→ What is being asked
Exact copy, pictures excluded: please retype every record below.

[Web page edit records]
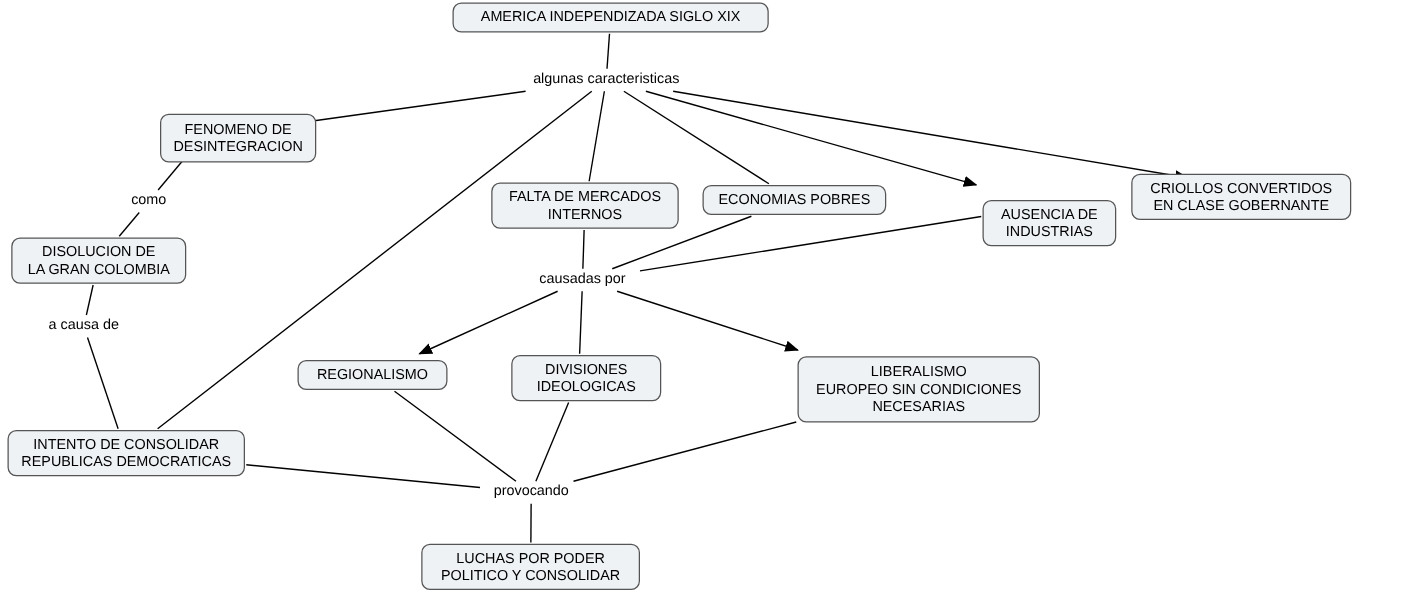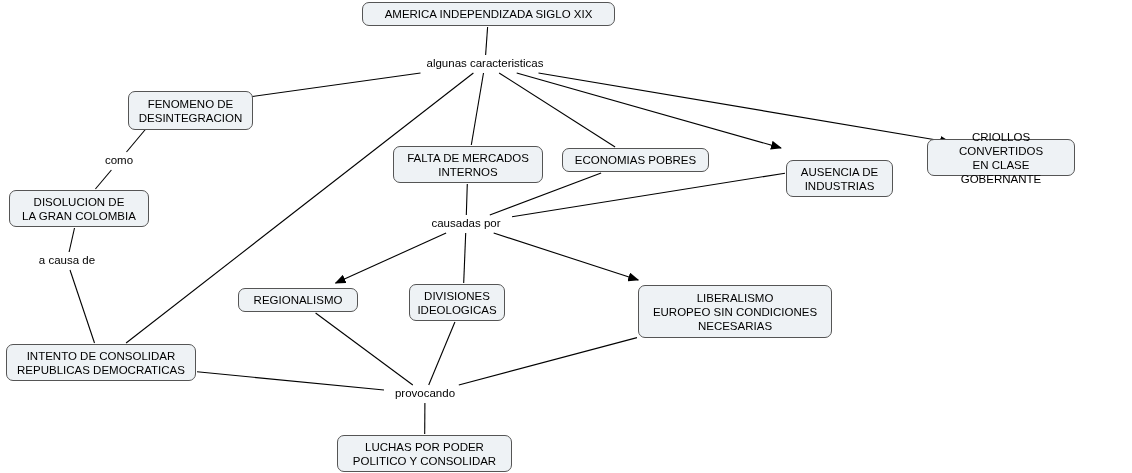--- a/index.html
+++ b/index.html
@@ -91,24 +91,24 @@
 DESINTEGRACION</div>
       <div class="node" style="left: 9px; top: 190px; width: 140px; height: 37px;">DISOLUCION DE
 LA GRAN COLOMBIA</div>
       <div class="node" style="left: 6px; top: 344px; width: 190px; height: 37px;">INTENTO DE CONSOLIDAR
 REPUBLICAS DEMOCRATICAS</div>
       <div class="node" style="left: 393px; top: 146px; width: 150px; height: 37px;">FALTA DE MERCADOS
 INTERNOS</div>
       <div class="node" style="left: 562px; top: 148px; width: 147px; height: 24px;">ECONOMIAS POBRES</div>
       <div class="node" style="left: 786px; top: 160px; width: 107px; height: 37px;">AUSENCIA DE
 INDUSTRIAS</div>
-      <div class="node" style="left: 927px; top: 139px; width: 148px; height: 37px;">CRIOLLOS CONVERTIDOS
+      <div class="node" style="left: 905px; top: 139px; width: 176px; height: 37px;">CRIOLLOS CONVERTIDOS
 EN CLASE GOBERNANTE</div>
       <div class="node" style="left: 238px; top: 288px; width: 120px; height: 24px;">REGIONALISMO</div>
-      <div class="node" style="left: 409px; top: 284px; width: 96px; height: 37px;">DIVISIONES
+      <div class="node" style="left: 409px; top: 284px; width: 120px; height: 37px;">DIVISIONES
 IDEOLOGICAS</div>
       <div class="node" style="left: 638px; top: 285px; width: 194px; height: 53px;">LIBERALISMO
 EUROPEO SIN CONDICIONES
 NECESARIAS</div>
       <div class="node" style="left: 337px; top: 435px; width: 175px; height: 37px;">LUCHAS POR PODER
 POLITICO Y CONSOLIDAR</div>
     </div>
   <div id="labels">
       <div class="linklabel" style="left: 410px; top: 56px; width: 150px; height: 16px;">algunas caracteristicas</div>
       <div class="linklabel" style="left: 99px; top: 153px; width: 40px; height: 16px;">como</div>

→ Exercise answer
--- a/index.html
+++ b/index.html
@@ -91,24 +91,24 @@
 DESINTEGRACION</div>
       <div class="node" style="left: 9px; top: 190px; width: 140px; height: 37px;">DISOLUCION DE
 LA GRAN COLOMBIA</div>
       <div class="node" style="left: 6px; top: 344px; width: 190px; height: 37px;">INTENTO DE CONSOLIDAR
 REPUBLICAS DEMOCRATICAS</div>
       <div class="node" style="left: 393px; top: 146px; width: 150px; height: 37px;">FALTA DE MERCADOS
 INTERNOS</div>
       <div class="node" style="left: 562px; top: 148px; width: 147px; height: 24px;">ECONOMIAS POBRES</div>
       <div class="node" style="left: 786px; top: 160px; width: 107px; height: 37px;">AUSENCIA DE
 INDUSTRIAS</div>
-      <div class="node" style="left: 927px; top: 139px; width: 148px; height: 37px;">CRIOLLOS CONVERTIDOS
+      <div class="node" style="left: 905px; top: 139px; width: 176px; height: 37px;">CRIOLLOS CONVERTIDOS
 EN CLASE GOBERNANTE</div>
       <div class="node" style="left: 238px; top: 288px; width: 120px; height: 24px;">REGIONALISMO</div>
-      <div class="node" style="left: 409px; top: 284px; width: 96px; height: 37px;">DIVISIONES
+      <div class="node" style="left: 409px; top: 284px; width: 120px; height: 37px;">DIVISIONES
 IDEOLOGICAS</div>
       <div class="node" style="left: 638px; top: 285px; width: 194px; height: 53px;">LIBERALISMO
 EUROPEO SIN CONDICIONES
 NECESARIAS</div>
       <div class="node" style="left: 337px; top: 435px; width: 175px; height: 37px;">LUCHAS POR PODER
 POLITICO Y CONSOLIDAR</div>
     </div>
   <div id="labels">
       <div class="linklabel" style="left: 410px; top: 56px; width: 150px; height: 16px;">algunas caracteristicas</div>
       <div class="linklabel" style="left: 99px; top: 153px; width: 40px; height: 16px;">como</div>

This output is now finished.